Fulton ended her angry rant with a chant.  “When they come for my trans sister. NOT ON MY WATCH!  When they come for the homeless black man. NOT ON MY WATCH!”  She went on reciting “When the come for..” a litany of minorities and pointing the microphone into the crowd to implore them to chant back “NOT ON MY WATCH!”

Who does she think is coming, I wondered.  The Asbury Park Zombies?  What watch?  I respect Fulton’s military service and her historic contribution to women’s equality as a member of the first West Point class to graduate women.  But Fulton does not have a command.  She wasn’t wearing a watch.

Sue Fulton is a demagogue who is auditioning to become a media personality and/or a candidate for federal office.  She’ll probably be watching the Menendez trial with great interest when not protesting facebook emojis and boogie people.

Giuseppe “Joe” Grillo, another former Monmouth Dem freeholder candidate who was one of the event organizers, recovered the spirit on the event by introducing four children who concluded the event by announcing to those remaining in the crowd, “”We’re all the same on the inside, we’re all unique on the outside.”  Amen.
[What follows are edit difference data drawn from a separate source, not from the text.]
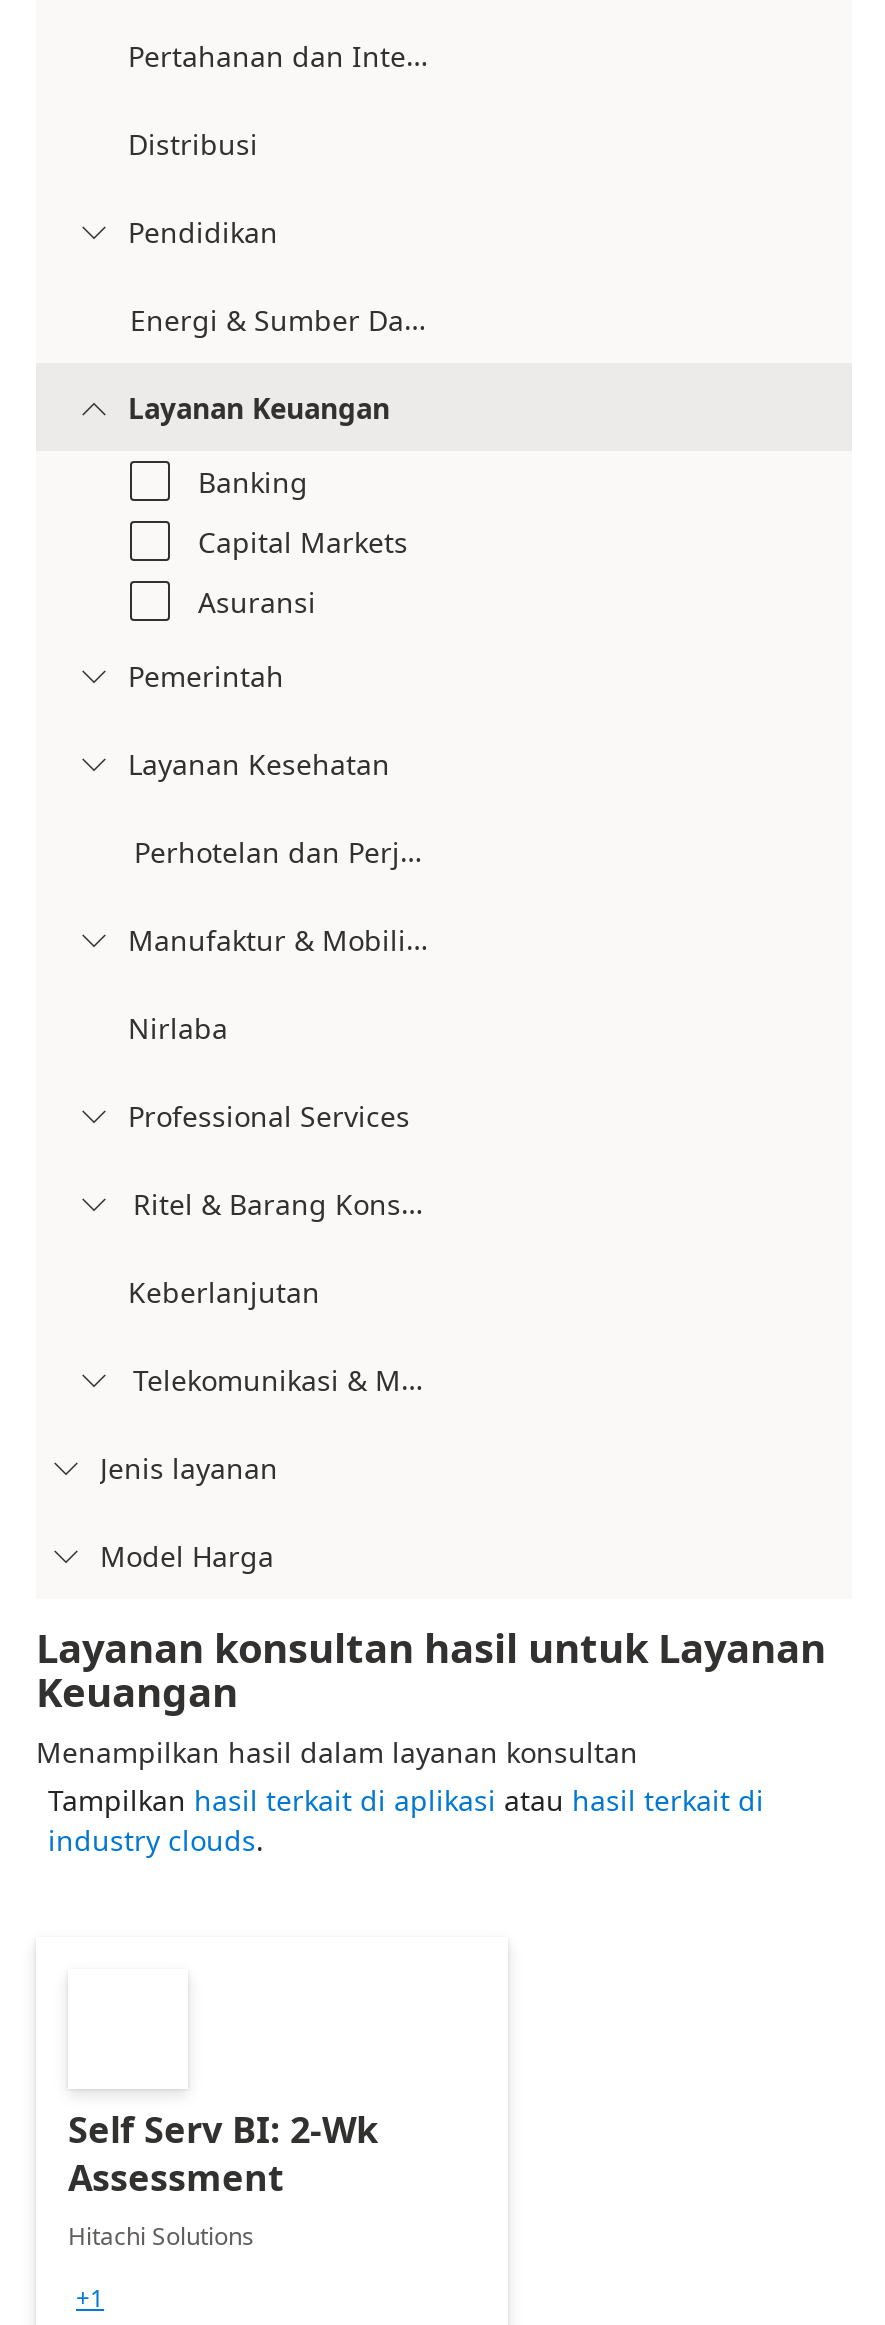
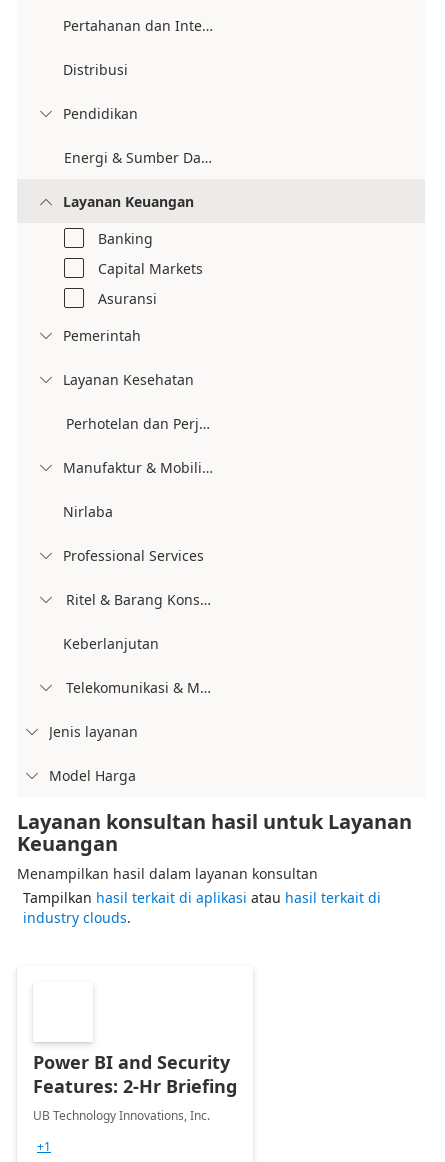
- Self Serv BI: 2-Wk
- Assessment
- Hitachi Solutions
+ Power BI and Security
+ Features: 2-Hr Briefing
+ UB Technology Innovations, Inc.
As I was preparing to leave Asbury Park, I was sitting in my 22 year old car, sans air conditioning, on an unkept Springwood Ave vacant lot, contemplating my undeserved cis white male privilege and wondering what a non-binary gendered person’s privates look like, while working on my phone.  A skinny African Amerian women wearing a black long sleeved jacket and long black jeans in the late summer heat approached my car and asked me if I was a cop.  When I said I wasn’t a cop, she came closer and revealed the white camisole that barely covered her sagging flat breasts and asked me for a ride across town. I told her I couldn’t give her a ride and she asked for $20. I gave her less and asked her not to spend it on drugs.  She told me a story about a friend who stole her Obama phone before walking away.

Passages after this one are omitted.